▶ What to work on: For every line that contains the string "footer", pull that line out of the material below.

▶ Data shown:
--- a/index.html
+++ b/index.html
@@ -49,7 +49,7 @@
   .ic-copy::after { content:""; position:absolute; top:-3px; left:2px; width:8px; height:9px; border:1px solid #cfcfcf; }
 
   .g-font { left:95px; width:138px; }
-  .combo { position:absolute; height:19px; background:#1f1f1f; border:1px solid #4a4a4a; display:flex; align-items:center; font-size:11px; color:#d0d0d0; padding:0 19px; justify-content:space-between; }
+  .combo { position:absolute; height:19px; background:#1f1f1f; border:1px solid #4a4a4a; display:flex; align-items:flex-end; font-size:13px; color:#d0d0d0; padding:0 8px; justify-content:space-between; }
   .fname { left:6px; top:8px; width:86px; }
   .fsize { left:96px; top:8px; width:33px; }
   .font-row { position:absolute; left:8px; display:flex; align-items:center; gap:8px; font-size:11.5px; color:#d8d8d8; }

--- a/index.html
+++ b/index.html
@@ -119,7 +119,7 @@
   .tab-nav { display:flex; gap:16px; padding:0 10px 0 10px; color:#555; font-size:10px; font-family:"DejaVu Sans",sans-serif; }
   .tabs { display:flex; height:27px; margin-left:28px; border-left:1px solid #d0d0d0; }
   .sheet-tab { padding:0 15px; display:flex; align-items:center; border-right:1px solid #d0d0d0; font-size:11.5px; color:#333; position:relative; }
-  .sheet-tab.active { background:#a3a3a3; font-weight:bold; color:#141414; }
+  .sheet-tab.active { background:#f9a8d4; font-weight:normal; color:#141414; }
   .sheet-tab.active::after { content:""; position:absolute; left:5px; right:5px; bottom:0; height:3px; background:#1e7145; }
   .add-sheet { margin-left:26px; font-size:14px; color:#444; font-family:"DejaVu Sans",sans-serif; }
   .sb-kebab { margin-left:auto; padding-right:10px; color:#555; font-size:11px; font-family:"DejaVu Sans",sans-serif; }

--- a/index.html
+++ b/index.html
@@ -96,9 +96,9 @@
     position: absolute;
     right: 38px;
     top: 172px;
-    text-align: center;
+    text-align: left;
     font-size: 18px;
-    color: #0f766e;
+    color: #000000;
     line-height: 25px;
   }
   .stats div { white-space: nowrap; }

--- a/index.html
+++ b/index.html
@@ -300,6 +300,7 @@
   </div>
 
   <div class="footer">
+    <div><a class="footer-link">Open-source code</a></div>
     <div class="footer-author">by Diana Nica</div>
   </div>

▶ Output for this exercise:
   <div class="footer">
+    <div><a class="footer-link">Open-source code</a></div>
     <div class="footer-author">by Diana Nica</div>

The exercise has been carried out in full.